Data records

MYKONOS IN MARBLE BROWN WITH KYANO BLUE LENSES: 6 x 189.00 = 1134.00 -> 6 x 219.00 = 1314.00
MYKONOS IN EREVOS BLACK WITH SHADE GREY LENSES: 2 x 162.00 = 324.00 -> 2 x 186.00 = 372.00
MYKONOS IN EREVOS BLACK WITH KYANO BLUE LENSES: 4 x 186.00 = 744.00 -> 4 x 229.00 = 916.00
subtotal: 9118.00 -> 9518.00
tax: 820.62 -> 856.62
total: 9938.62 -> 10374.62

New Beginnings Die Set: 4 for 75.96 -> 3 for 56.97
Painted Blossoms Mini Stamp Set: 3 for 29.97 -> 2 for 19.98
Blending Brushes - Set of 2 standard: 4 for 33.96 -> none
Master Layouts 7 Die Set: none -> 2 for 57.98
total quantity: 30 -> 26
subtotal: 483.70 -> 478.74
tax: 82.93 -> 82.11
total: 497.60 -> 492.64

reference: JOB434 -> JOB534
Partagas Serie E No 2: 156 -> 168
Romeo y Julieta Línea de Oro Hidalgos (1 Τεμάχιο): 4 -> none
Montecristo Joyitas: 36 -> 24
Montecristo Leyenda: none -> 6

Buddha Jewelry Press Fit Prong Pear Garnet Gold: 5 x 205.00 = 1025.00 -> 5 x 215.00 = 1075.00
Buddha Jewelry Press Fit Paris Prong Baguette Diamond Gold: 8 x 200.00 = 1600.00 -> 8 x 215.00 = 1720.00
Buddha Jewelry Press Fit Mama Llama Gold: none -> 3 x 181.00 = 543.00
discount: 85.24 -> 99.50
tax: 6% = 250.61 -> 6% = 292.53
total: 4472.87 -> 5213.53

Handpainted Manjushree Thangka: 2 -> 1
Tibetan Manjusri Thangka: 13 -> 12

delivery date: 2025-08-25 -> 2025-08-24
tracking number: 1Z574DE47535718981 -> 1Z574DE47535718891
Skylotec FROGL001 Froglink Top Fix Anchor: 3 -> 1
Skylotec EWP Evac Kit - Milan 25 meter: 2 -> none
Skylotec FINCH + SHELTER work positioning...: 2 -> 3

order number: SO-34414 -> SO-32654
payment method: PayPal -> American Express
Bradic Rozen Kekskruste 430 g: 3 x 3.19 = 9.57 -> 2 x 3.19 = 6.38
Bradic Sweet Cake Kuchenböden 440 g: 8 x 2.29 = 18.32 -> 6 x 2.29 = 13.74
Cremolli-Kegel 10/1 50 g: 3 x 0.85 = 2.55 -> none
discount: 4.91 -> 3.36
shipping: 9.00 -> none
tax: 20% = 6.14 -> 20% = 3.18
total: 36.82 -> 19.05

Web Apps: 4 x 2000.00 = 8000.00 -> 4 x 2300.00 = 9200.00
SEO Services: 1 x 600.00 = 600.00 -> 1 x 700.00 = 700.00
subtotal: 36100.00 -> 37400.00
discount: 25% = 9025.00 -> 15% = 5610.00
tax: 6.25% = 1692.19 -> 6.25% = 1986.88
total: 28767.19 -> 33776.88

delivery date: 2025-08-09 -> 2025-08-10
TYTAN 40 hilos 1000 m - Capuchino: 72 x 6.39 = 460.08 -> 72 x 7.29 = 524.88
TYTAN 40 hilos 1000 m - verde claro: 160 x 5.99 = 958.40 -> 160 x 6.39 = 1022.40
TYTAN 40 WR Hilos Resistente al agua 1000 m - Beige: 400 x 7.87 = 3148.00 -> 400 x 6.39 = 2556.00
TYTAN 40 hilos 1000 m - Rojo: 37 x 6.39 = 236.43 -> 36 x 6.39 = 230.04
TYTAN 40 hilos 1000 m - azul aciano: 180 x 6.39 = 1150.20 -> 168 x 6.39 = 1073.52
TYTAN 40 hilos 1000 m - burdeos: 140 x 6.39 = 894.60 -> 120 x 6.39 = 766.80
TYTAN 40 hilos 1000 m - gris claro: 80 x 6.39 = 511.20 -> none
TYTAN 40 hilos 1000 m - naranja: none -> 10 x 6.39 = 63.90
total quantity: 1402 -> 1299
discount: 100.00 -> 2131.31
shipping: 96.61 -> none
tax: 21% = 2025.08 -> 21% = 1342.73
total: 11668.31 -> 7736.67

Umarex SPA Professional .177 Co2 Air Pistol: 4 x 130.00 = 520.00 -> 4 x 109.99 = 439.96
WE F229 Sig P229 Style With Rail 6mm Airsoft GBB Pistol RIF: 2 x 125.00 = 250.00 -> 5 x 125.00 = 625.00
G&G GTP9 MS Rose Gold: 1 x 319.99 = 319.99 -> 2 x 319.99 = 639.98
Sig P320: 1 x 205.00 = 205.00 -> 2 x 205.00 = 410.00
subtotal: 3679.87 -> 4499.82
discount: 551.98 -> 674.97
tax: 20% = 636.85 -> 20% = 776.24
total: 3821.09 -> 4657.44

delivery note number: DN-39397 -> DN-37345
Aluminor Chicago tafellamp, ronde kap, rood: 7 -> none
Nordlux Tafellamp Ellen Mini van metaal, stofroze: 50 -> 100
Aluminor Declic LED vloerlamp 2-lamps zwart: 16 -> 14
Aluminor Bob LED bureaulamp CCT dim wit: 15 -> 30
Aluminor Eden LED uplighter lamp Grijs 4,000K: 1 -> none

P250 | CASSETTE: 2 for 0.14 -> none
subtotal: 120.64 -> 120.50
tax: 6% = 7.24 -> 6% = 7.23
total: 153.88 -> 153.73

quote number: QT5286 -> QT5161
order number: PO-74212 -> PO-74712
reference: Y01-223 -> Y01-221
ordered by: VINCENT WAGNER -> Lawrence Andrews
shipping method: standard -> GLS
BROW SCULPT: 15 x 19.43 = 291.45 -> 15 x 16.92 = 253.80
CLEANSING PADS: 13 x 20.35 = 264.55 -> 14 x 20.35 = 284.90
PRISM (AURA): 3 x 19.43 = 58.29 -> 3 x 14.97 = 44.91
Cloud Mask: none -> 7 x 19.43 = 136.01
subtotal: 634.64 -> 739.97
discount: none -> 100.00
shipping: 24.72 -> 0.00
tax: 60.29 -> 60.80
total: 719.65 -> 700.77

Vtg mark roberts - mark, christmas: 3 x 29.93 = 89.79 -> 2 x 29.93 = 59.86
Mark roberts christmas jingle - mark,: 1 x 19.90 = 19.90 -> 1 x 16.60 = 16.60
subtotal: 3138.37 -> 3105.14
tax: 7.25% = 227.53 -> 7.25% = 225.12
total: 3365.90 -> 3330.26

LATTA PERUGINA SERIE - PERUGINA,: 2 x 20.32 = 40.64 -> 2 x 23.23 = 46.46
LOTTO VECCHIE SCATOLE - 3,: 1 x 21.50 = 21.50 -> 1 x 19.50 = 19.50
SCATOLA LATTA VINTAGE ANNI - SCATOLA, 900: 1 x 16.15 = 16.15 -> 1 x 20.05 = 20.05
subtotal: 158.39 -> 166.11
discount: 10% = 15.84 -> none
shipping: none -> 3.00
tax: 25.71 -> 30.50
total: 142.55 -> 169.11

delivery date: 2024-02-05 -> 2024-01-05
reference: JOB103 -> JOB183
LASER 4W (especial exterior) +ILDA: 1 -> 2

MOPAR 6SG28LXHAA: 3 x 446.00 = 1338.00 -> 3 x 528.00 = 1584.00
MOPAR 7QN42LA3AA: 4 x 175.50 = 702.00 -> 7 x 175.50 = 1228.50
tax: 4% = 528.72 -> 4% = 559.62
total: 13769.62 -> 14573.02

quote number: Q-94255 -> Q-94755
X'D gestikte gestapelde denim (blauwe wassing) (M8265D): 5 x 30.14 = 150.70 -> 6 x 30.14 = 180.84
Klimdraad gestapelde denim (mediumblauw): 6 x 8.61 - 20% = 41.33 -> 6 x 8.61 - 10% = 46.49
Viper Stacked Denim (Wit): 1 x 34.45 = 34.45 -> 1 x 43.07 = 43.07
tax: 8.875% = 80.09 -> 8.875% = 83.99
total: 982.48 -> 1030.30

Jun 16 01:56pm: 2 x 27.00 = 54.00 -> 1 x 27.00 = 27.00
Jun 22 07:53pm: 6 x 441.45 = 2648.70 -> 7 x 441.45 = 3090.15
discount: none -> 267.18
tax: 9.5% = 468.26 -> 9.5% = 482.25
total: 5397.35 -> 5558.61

# Exercise prompt
Quote verbatim the line containing "discount: 10% = 15.84 -> none" and every line after it through the end of the records above.

# Exercise output
discount: 10% = 15.84 -> none
shipping: none -> 3.00
tax: 25.71 -> 30.50
total: 142.55 -> 169.11

delivery date: 2024-02-05 -> 2024-01-05
reference: JOB103 -> JOB183
LASER 4W (especial exterior) +ILDA: 1 -> 2

MOPAR 6SG28LXHAA: 3 x 446.00 = 1338.00 -> 3 x 528.00 = 1584.00
MOPAR 7QN42LA3AA: 4 x 175.50 = 702.00 -> 7 x 175.50 = 1228.50
tax: 4% = 528.72 -> 4% = 559.62
total: 13769.62 -> 14573.02

quote number: Q-94255 -> Q-94755
X'D gestikte gestapelde denim (blauwe wassing) (M8265D): 5 x 30.14 = 150.70 -> 6 x 30.14 = 180.84
Klimdraad gestapelde denim (mediumblauw): 6 x 8.61 - 20% = 41.33 -> 6 x 8.61 - 10% = 46.49
Viper Stacked Denim (Wit): 1 x 34.45 = 34.45 -> 1 x 43.07 = 43.07
tax: 8.875% = 80.09 -> 8.875% = 83.99
total: 982.48 -> 1030.30

Jun 16 01:56pm: 2 x 27.00 = 54.00 -> 1 x 27.00 = 27.00
Jun 22 07:53pm: 6 x 441.45 = 2648.70 -> 7 x 441.45 = 3090.15
discount: none -> 267.18
tax: 9.5% = 468.26 -> 9.5% = 482.25
total: 5397.35 -> 5558.61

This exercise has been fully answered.